Xu Tao, Zhu Guangjin, Han Shaomei
Department of Epidemiology and Statistics, Institute of Basic Medical Sciences, Chinese Academy of Medical Sciences & School of Basic Medicine, Peking Union Medical College, Beijing, China.
Department of Physiopathology, Institute of Basic Medical Sciences, Chinese Academy of Medical Sciences & School of Basic Medicine, Peking Union Medical College, Beijing, China.
BMJ Open. 2017 Nov 28;7(11):e016471. doi: 10.1136/bmjopen-2017-016471.
The number of depression symptoms can be considered as count data in order to get complete and accurate analyses findings in studies of depression. This study aims to compare the goodness of fit of four count outcomes models by a large survey sample to identify the optimum model for a risk factor study of the number of depression symptoms.
15 820 subjects, aged 10 to 80 years old, who were not suffering from serious chronic diseases and had not run a high fever in the past 15 days, agreed to take part in this survey; 15 462 subjects completed all the survey scales.
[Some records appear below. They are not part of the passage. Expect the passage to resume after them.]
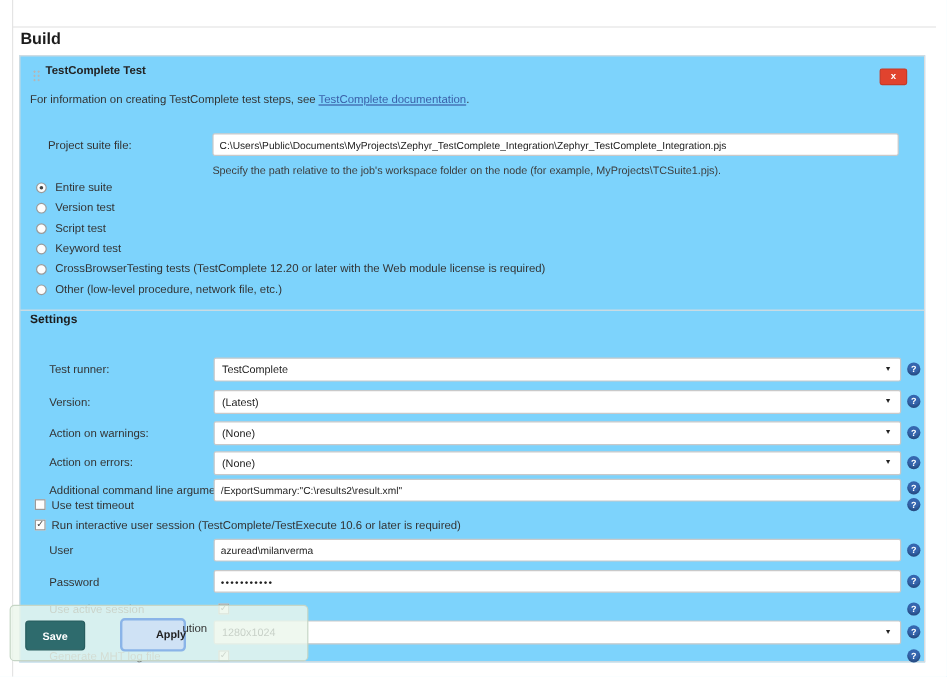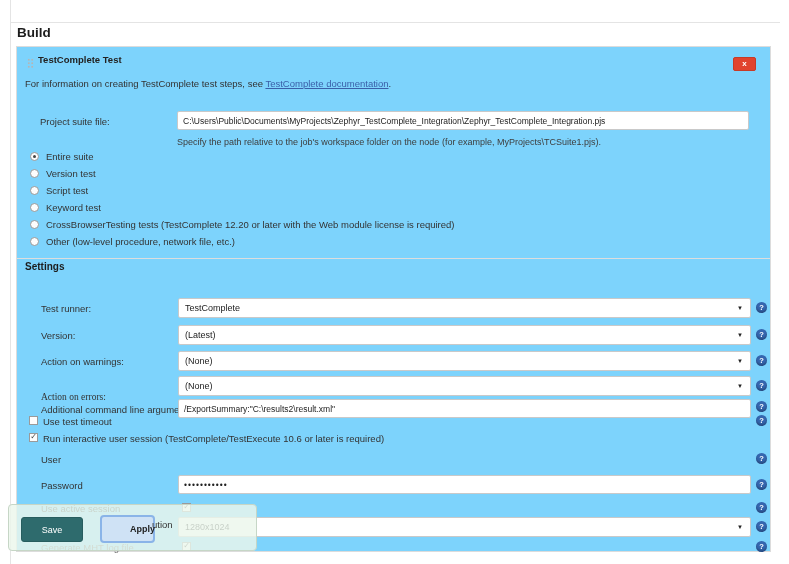--- a/index.html
+++ b/index.html
@@ -147,7 +147,7 @@
     </div>
 
     <div class="row" style="top:329px;height:20px;">
-      <span class="lbl" style="top:16px;font-family:Liberation Serif, serif;">Action on errors:</span>
+      <span class="lbl" style="top:4px;">Action on errors:</span>
       <div class="sel" style="left:161px;top:0;width:573px;height:20px;">
         <span>(None)</span>
         <span class="arrow">▼</span>

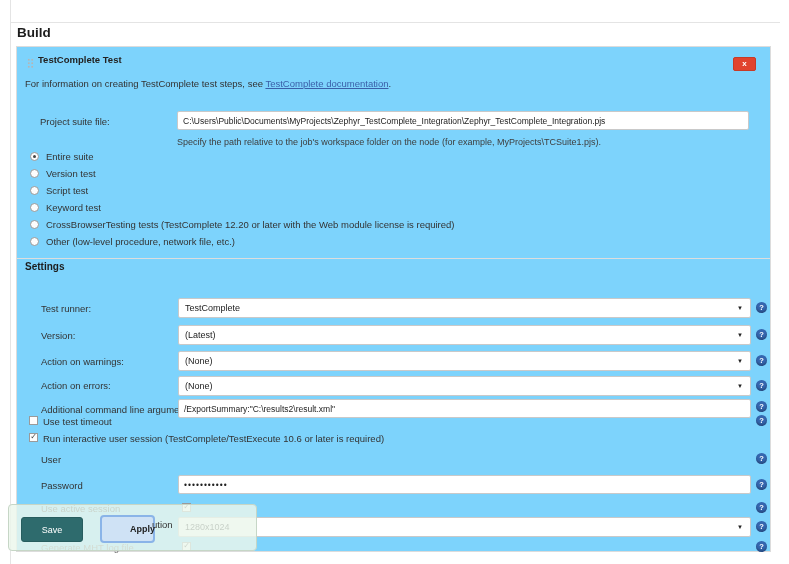--- a/index.html
+++ b/index.html
@@ -174,6 +174,7 @@
 
     <div class="row" style="top:402px;height:19px;">
       <span class="lbl" style="top:5px;">User</span>
+      <input class="txt" style="left: 161px; top: 0px; width: 573px; height: 19px;" value="azuread\milanverma">
       <div class="help" style="top:4px;">?</div>
     </div>
 

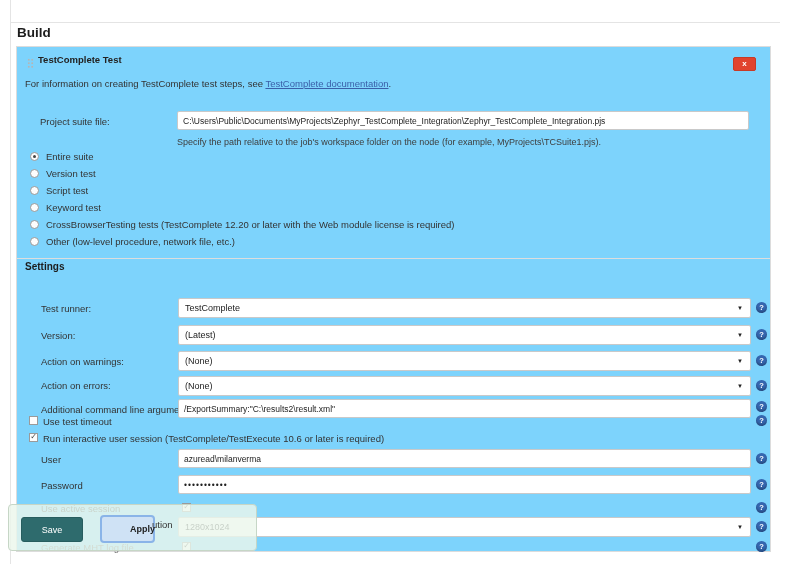--- a/index.html
+++ b/index.html
@@ -61,8 +61,8 @@
 
   .save-panel { position:absolute; left:8px; top:504px; width:249px; height:47px;
                 background:rgba(235,246,235,0.82); border:1px solid #c6d6c6; border-radius:4px; z-index:5; }
-  .save-btn { position:absolute; left:12px; top:12px; width:62px; height:25px; background:#2e6b6d;
-              border:1px solid #275d5f; border-radius:3px; color:#fff; font-size:9px; font-weight:normal;
+  .save-btn { position:absolute; left:12px; top:12px; width:50px; height:25px; background:#2e6b6d;
+              border:1px solid #275d5f; border-radius:3px; color:#fff; font-size:9px; font-weight:bold;
               font-family:"Liberation Sans", sans-serif; cursor:pointer; }
   .apply-btn { position:absolute; left:91px; top:10px; width:55px; height:28px; background:#cfe2f5;
                border:2px solid #8ab4e8; border-radius:4px; color:#222; font-size:9px; font-weight:bold;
The number of depression symptoms was the sum of the 'positive' responses of seven depression questions. Four count outcomes models and a logistic model were constructed to identify the optimum model of the number of depression symptoms.
The mean number of depression symptoms was 1.37±1.55. The over-dispersion test statistic was 308.011. The alpha dispersion parameter was 0.475 (95% CI 0.443 to 0.508), which was significantly larger than 0. The Vuong test statistic was 6.782 and the P value was <0.001, which showed that there were too many zero counts to be accounted for with traditional negative binomial distribution. The zero-inflated negative binomial (ZINB) model had the largest log likelihood and smallest AIC and BIC, suggesting best goodness of fit. In addition, predictive probabilities for many counts in the ZINB model fitted the observed counts best.
All fitting test statistics and the predictive probability curve produced the same findings that the ZINB model was the best model for fitting the number of depression symptoms, assessing both the presence or absence of depression and its severity.
在抑郁症研究中,为了获得完整准确的分析结果,可将抑郁症状数量视为计数数据。本研究旨在通过一个大型调查样本比较四种计数结果模型的拟合优度,以确定用于抑郁症状数量危险因素研究的最佳模型。
15820名年龄在10至80岁之间、未患有严重慢性疾病且在过去15天内未发过高烧的受试者同意参与本调查;15462名受试者完成了所有调查量表。抑郁症状数量为七个抑郁问题“阳性”回答的总和。构建了四种计数结果模型和一个逻辑模型,以确定抑郁症状数量的最佳模型。
抑郁症状的平均数量为1.37±1.55。过度分散检验统计量为308.011。α分散参数为0.475(95%CI 0.443至0.508),显著大于0。Vuong检验统计量为6.782,P值<0.001,表明零计数过多,无法用传统负二项分布解释。零膨胀负二项(ZINB)模型具有最大的对数似然值和最小的AIC及BIC,表明拟合优度最佳。此外,ZINB模型中许多计数的预测概率与观察计数拟合得最好。
所有拟合检验统计量和预测概率曲线都得出了相同的结果,即ZINB模型是拟合抑郁症状数量的最佳模型,可同时评估抑郁的存在与否及其严重程度。